The thing is that while superstars like Tom Brady or Terrell Owens get all the attention, our own achievements are more akin to Frerotte's or those of Redskin James Thrash, an undrafted free agent who's been in the league since 1997. To my mind, what makes Frerotte (and Thrash) so special, is that they go out and do their jobs, without whining, without complaining like too many of the superstars

The Post's Mike Wise put it this way in a column about Daniel Eugene Ruettiger, the Rudy of the movie "Rudy": "[W]e get so consumed by the destination sometimes that we forget it's really about the journey--that it's not always where you end up in life; sometimes it's about the heart and courage you show in between."

Then there's this: A few years back, in his first stint with the Vikings, Frerotte had an incredible game with an unbelievable quarterback rating. Afterwards, in the locker room, he was asked what he could do next week to top it.

"Never play again?" he said.

Saturday, January 10, 2009

Not on Internet Time

I'm a long-time computer buff (we've got six at our house, equally divided between Macs and PCs, and at one time I'd put together all our PCs). But I've got a love-hate relationship with technology, something I'll probably rant about from time to time here.

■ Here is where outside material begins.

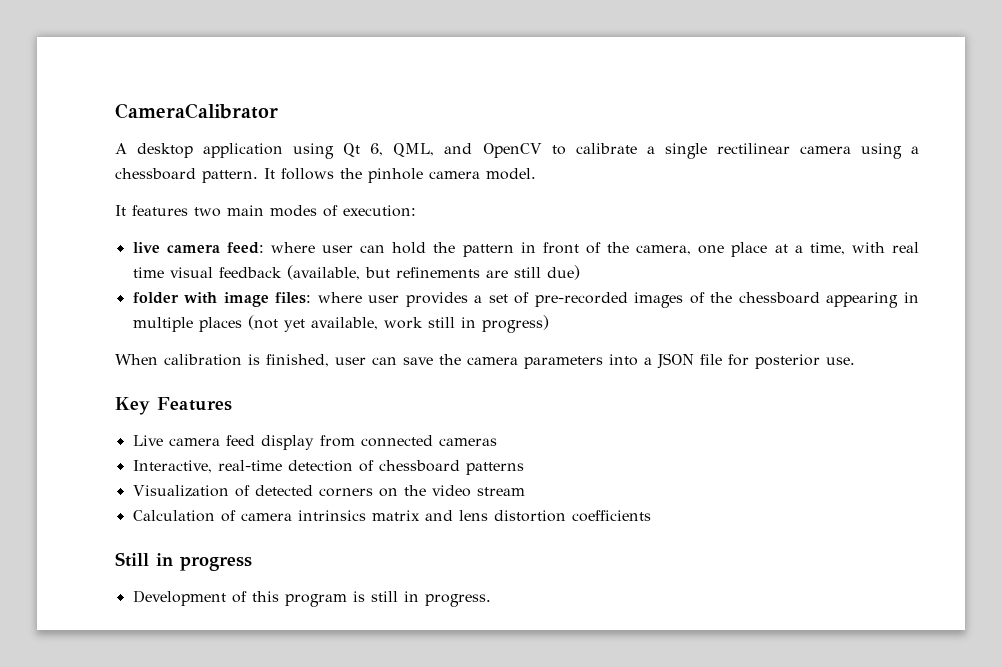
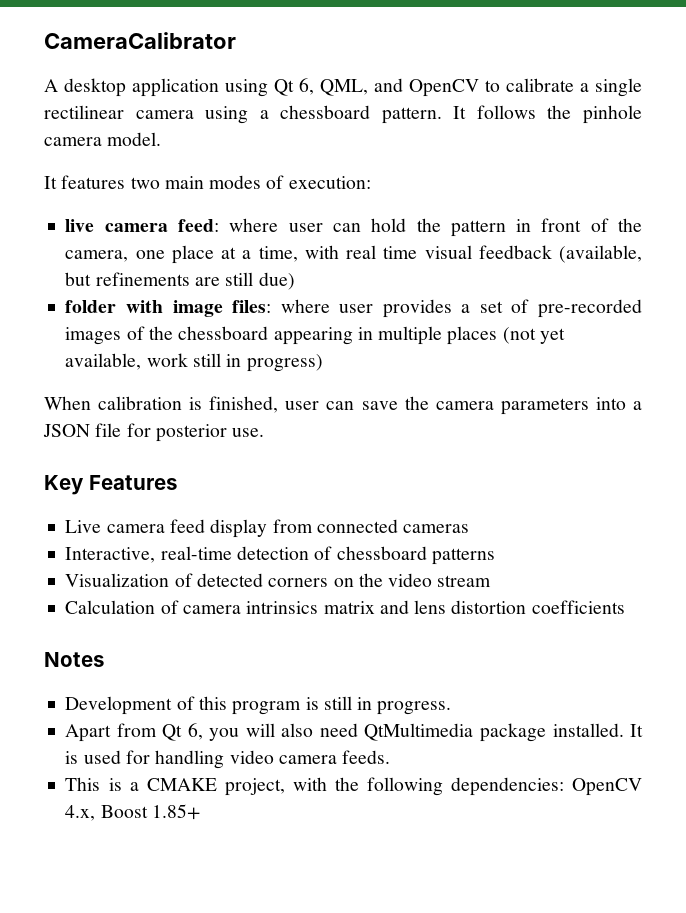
- Still in progress
+ Notes
+ Apart from Qt 6, you will also need QtMultimedia package installed. It is used for handling video camera feeds.
+ This is a CMAKE project, with the following dependencies: OpenCV 4.x, Boost 1.85+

I confess part of my opposition to the notion of Internet Time comes from having heard too many snotty editors half my age say, "Gee, this is really well written, but we're on Internet Time. Nobody cares any more."

And, of course, IT's the logical result of our American fascination with speed and efficiency. The problem, of course, is that it leaves no time for digestion or reflection.

A friend once told me she'd never imagined how hard she'd have to work to keep her blog known. I'm not willing to work that hard. So these postings will wind up as Leah Hager Cohen described hers on her blog: "[L]ittle paper boats [that} float off, beyond my control, perhaps to capsize or disintegrate."

Or the way it was when I dj'd on the AM carrier-current station in college. You could only hear it in the dorms and, since nearly everyone had a stereo, I never knew whether there was anyone listening or if I was just talking to myself.